Report every line of the records that contains the word "fleurs".

Difference listings
::::

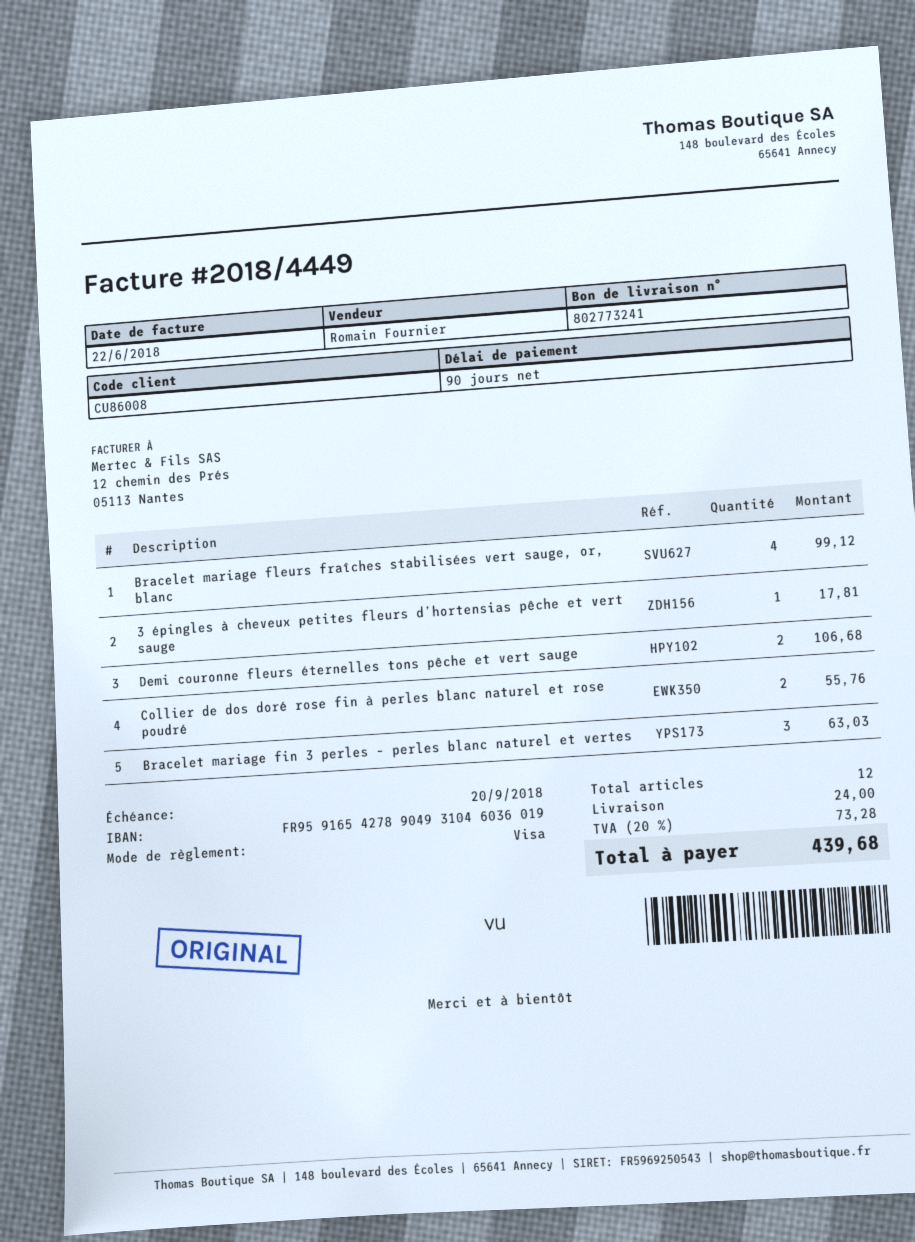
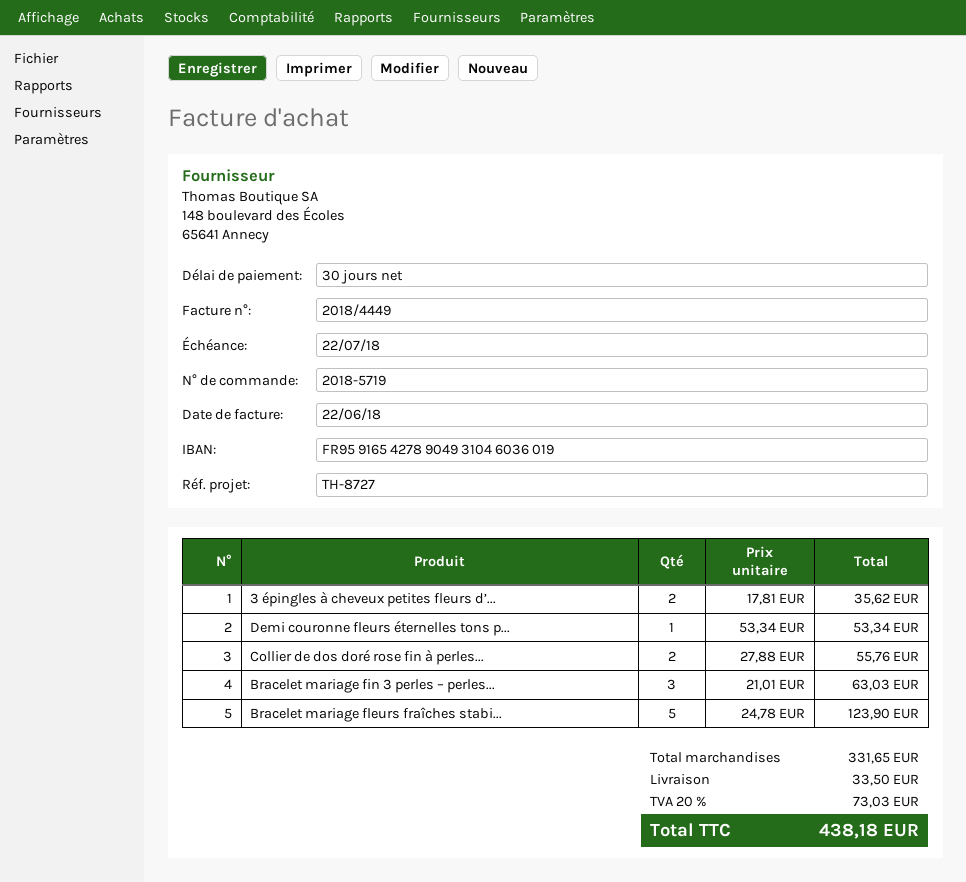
payment terms: 90 days -> 30 days
due date: 2018-09-20 -> 2018-07-22
Bracelet mariage fleurs fraîches stabilisées vert sauge, or, blanc: 4 for 99.12 -> 5 for 123.90
3 épingles à cheveux petites fleurs d’hortensias pêche et vert sauge: 1 for 17.81 -> 2 for 35.62
Demi couronne fleurs éternelles tons pêche et vert sauge: 2 for 106.68 -> 1 for 53.34
shipping: 24.00 -> 33.50
tax: 20% = 73.28 -> 20% = 73.03
total: 439.68 -> 438.18

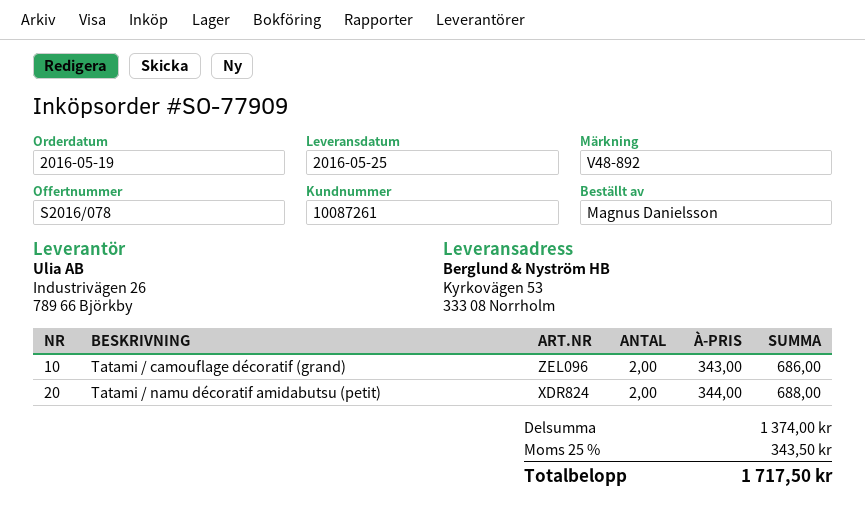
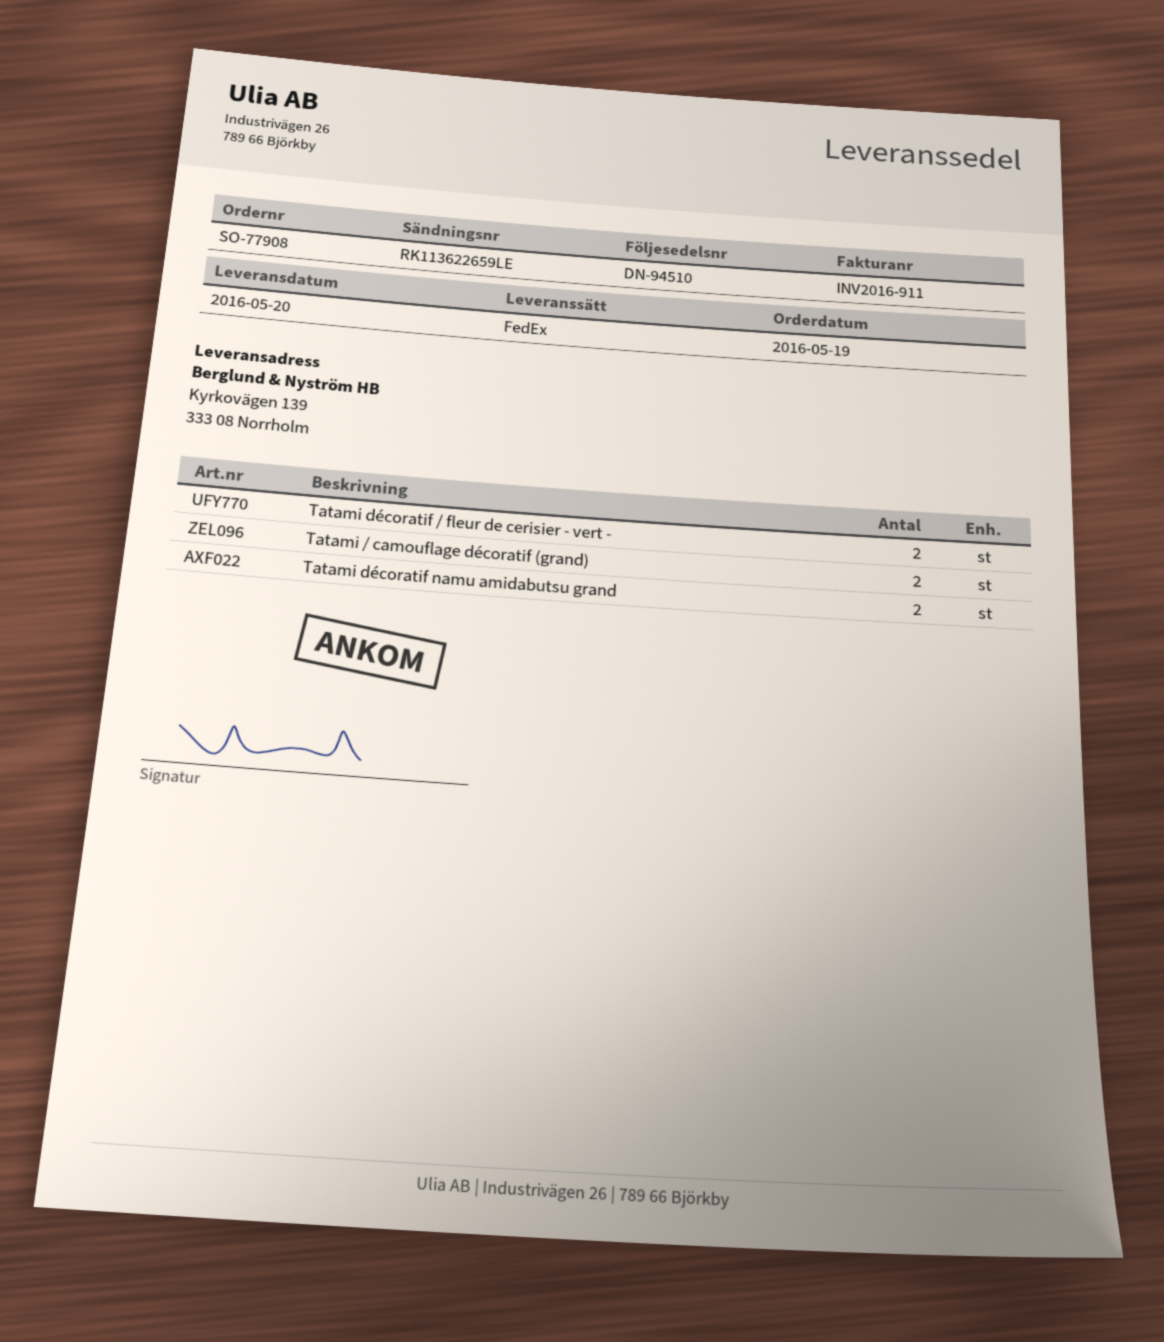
order number: SO-77909 -> SO-77908
delivery date: 2016-05-25 -> 2016-05-20
ship to: Kyrkovägen 53, 333 08 Norrholm -> Kyrkovägen 139, 333 08 Norrholm
Tatami / namu décoratif amidabutsu (petit): 2 -> none
Tatami décoratif / fleur de cerisier - vert -: none -> 2
Tatami décoratif namu amidabutsu grand: none -> 2

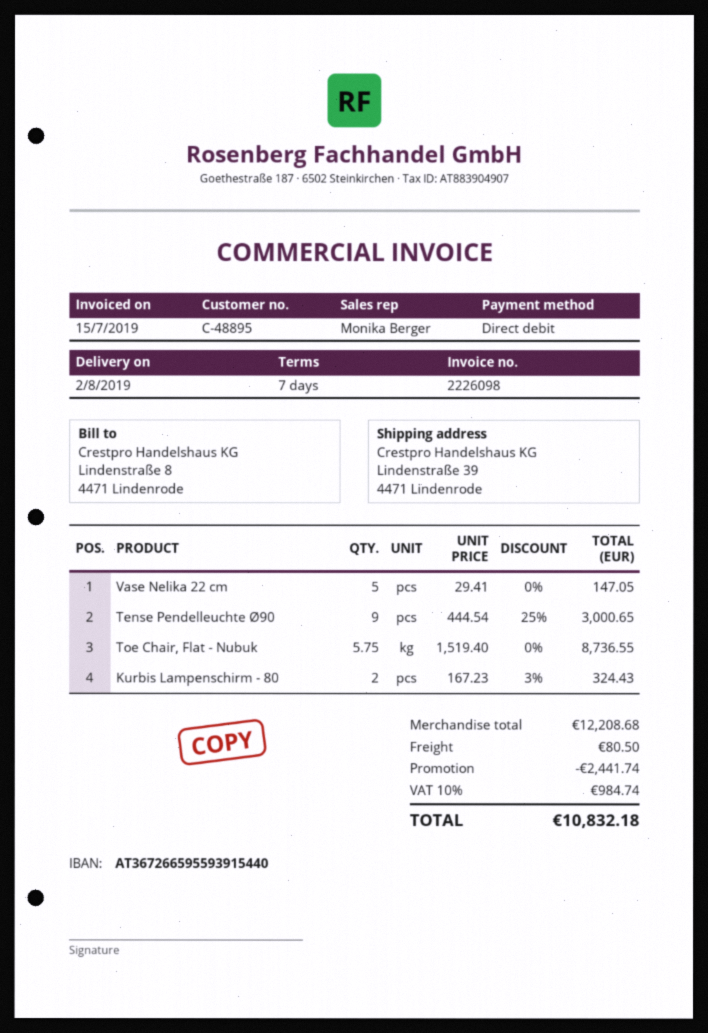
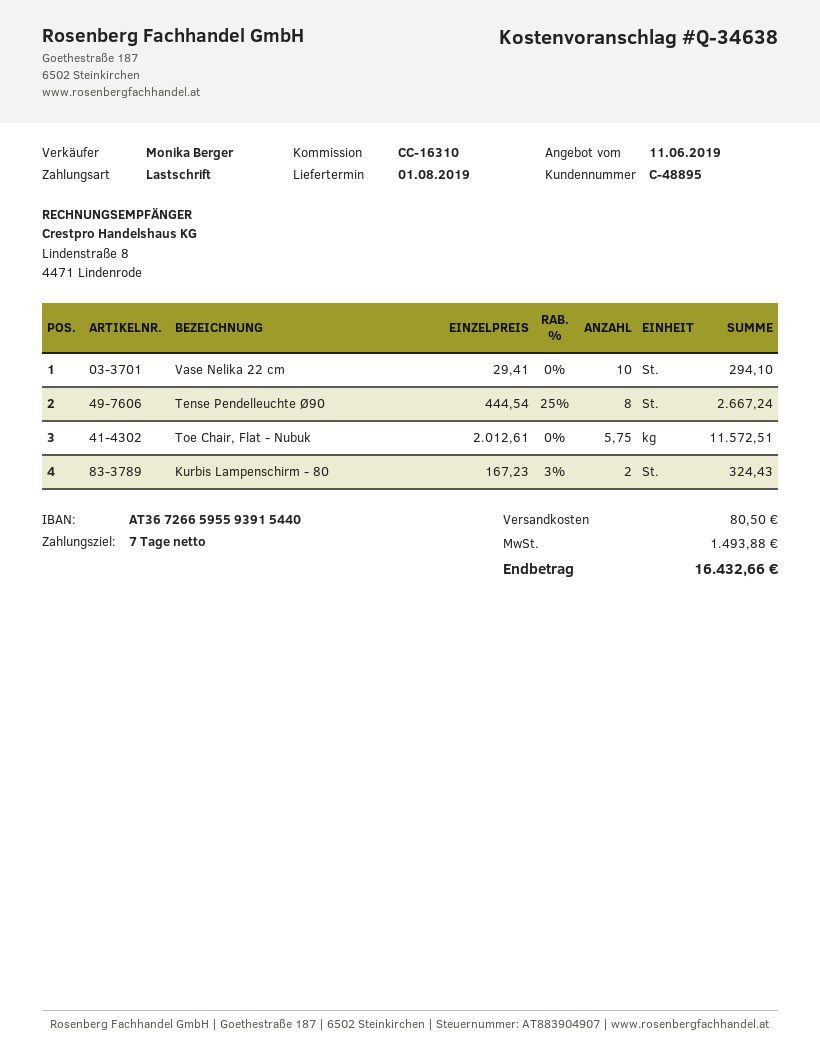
delivery date: 2019-08-02 -> 2019-08-01
Vase Nelika 22 cm: 5 x 29.41 = 147.05 -> 10 x 29.41 = 294.10
Tense Pendelleuchte Ø90: 9 x 444.54 - 25% = 3000.65 -> 8 x 444.54 - 25% = 2667.24
Toe Chair, Flat - Nubuk: 5.75 x 1519.40 = 8736.55 -> 5.75 x 2012.61 = 11572.51
discount: 2441.74 -> none
tax: 984.74 -> 1493.88
total: 10832.18 -> 16432.66

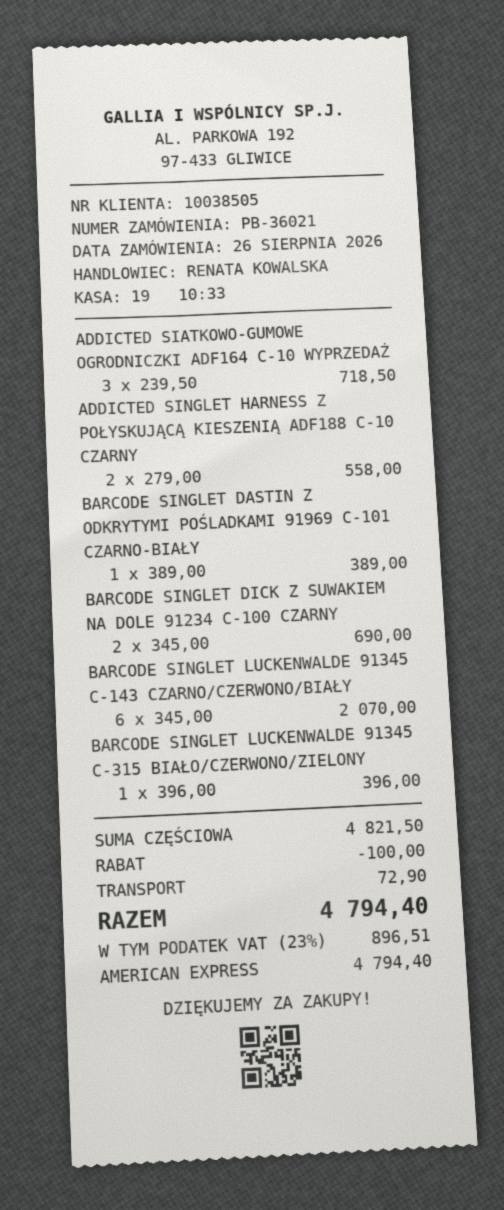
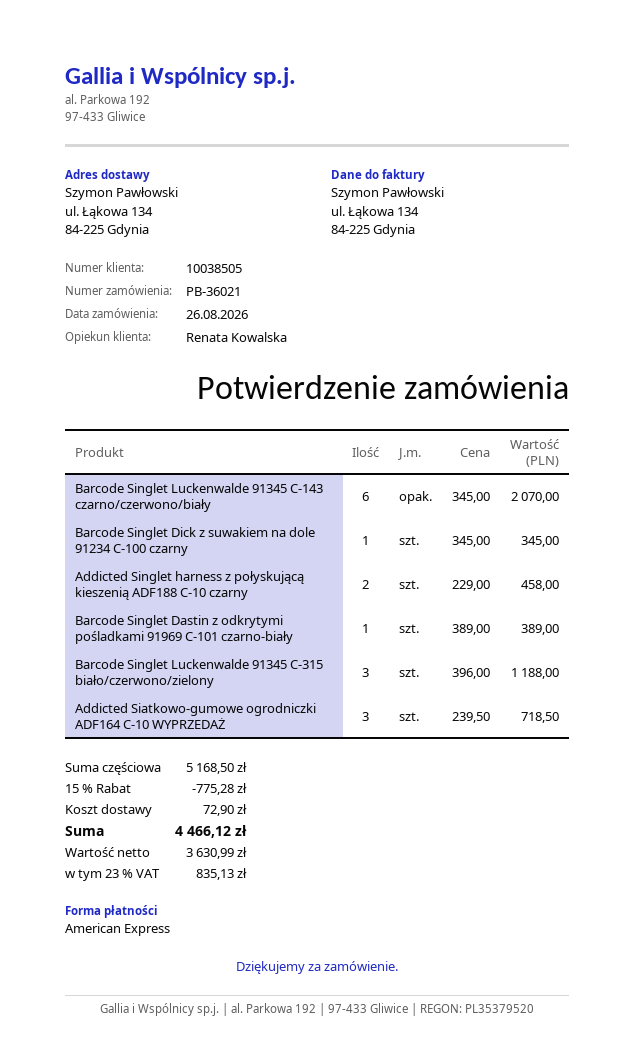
ADDICTED SINGLET HARNESS Z POŁYSKUJĄCĄ KIESZENIĄ ADF188 C-10 CZARNY: 2 x 279.00 = 558.00 -> 2 x 229.00 = 458.00
BARCODE SINGLET DICK Z SUWAKIEM NA DOLE 91234 C-100 CZARNY: 2 x 345.00 = 690.00 -> 1 x 345.00 = 345.00
BARCODE SINGLET LUCKENWALDE 91345 C-315 BIAŁO/CZERWONO/ZIELONY: 1 x 396.00 = 396.00 -> 3 x 396.00 = 1188.00
subtotal: 4821.50 -> 5168.50
discount: 100.00 -> 775.28
tax: 23% = 896.51 -> 23% = 835.13
total: 4794.40 -> 4466.12

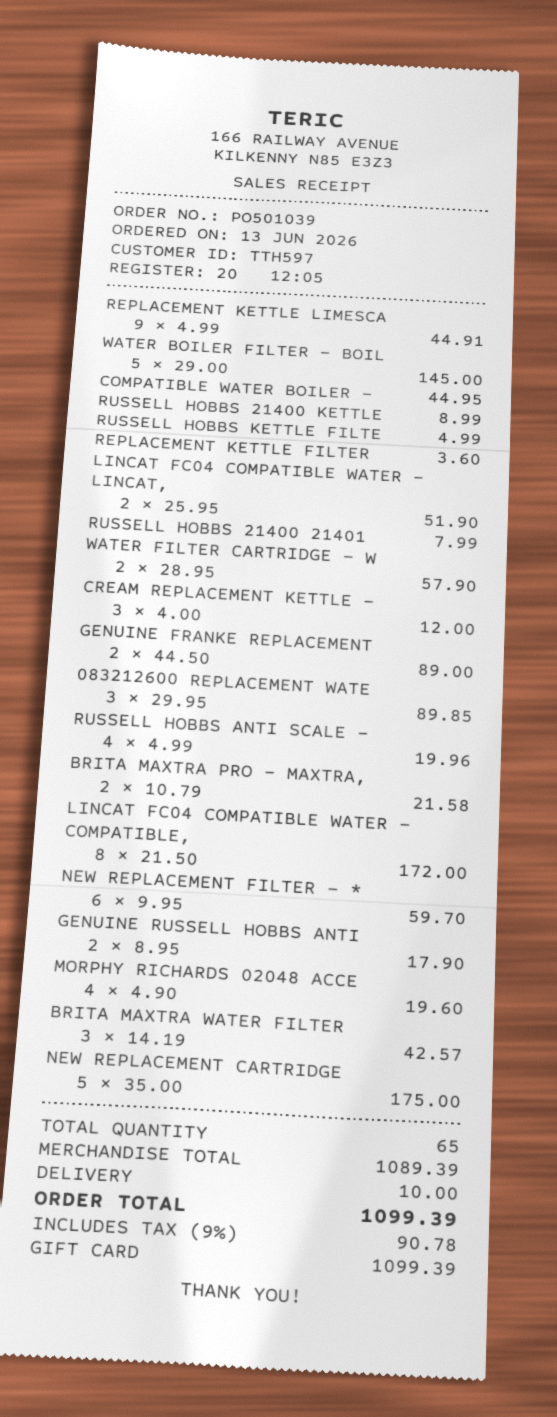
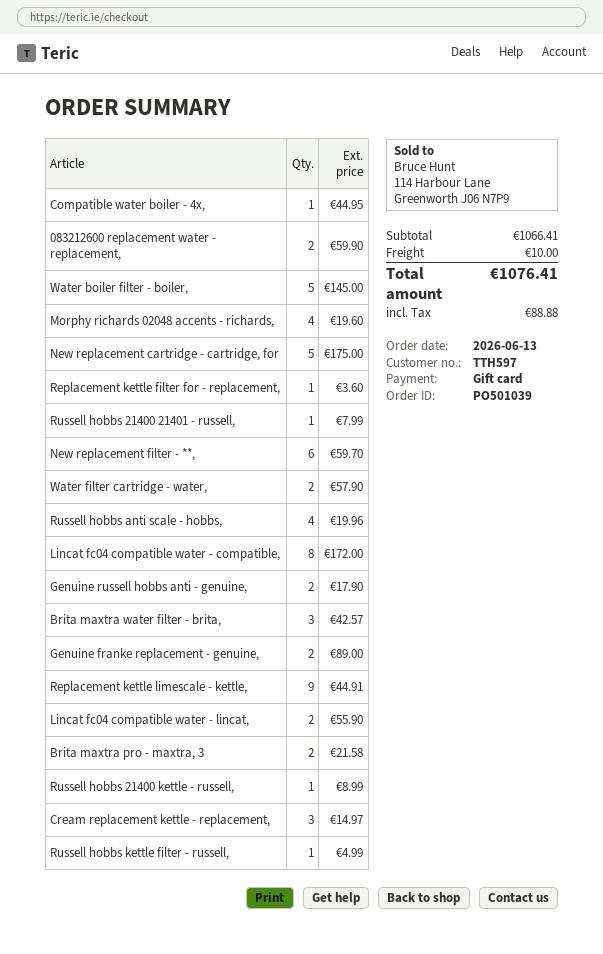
LINCAT FC04 COMPATIBLE WATER - LINCAT,: 2 for 51.90 -> 2 for 55.90
CREAM REPLACEMENT KETTLE -: 3 for 12.00 -> 3 for 14.97
083212600 REPLACEMENT WATE: 3 for 89.85 -> 2 for 59.90
subtotal: 1089.39 -> 1066.41
tax: 90.78 -> 88.88
total: 1099.39 -> 1076.41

::::

RESPONSE FOR THIS EXERCISE ▸
Bracelet mariage fleurs fraîches stabilisées vert sauge, or, blanc: 4 for 99.12 -> 5 for 123.90
3 épingles à cheveux petites fleurs d’hortensias pêche et vert sauge: 1 for 17.81 -> 2 for 35.62
Demi couronne fleurs éternelles tons pêche et vert sauge: 2 for 106.68 -> 1 for 53.34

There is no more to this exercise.